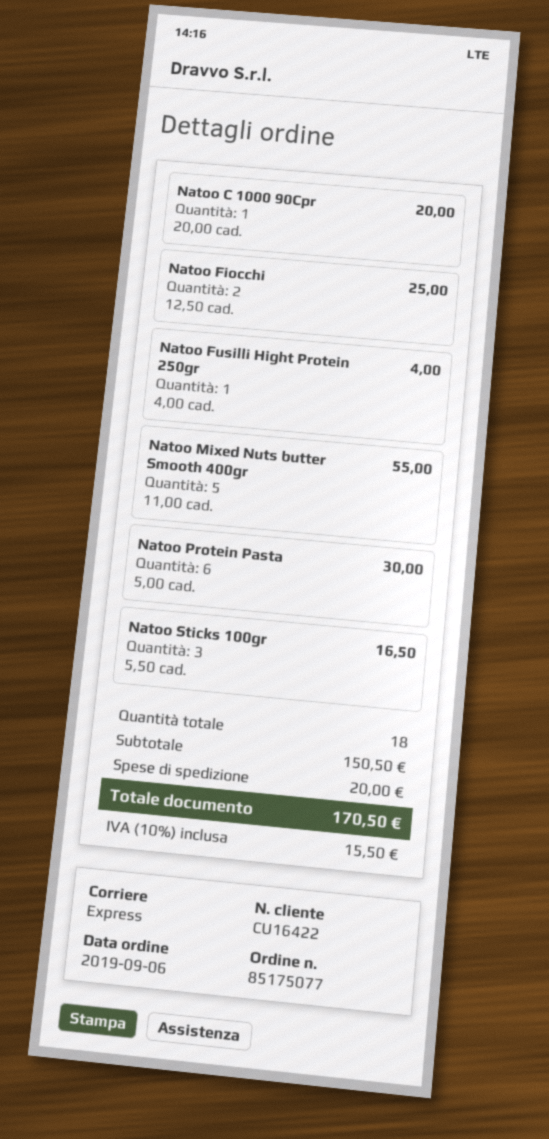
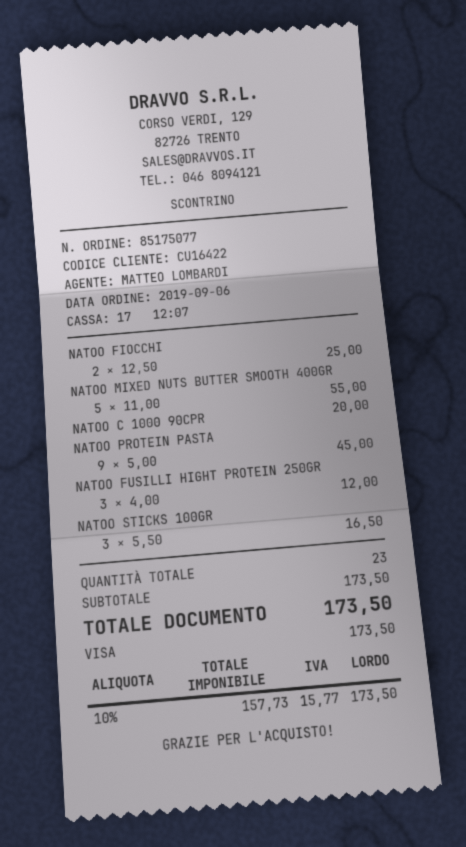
Natoo Fusilli Hight Protein 250gr: 1 x 4.00 = 4.00 -> 3 x 4.00 = 12.00
Natoo Protein Pasta: 6 x 5.00 = 30.00 -> 9 x 5.00 = 45.00
total quantity: 18 -> 23
subtotal: 150.50 -> 173.50
shipping: 20.00 -> none
tax: 10% = 15.50 -> 10% = 15.77
total: 170.50 -> 173.50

-=-=-=-=-

**What to work on**
Repeat the material above in full and unchanged, minus its images.

**Exercise response**
Natoo Fusilli Hight Protein 250gr: 1 x 4.00 = 4.00 -> 3 x 4.00 = 12.00
Natoo Protein Pasta: 6 x 5.00 = 30.00 -> 9 x 5.00 = 45.00
total quantity: 18 -> 23
subtotal: 150.50 -> 173.50
shipping: 20.00 -> none
tax: 10% = 15.50 -> 10% = 15.77
total: 170.50 -> 173.50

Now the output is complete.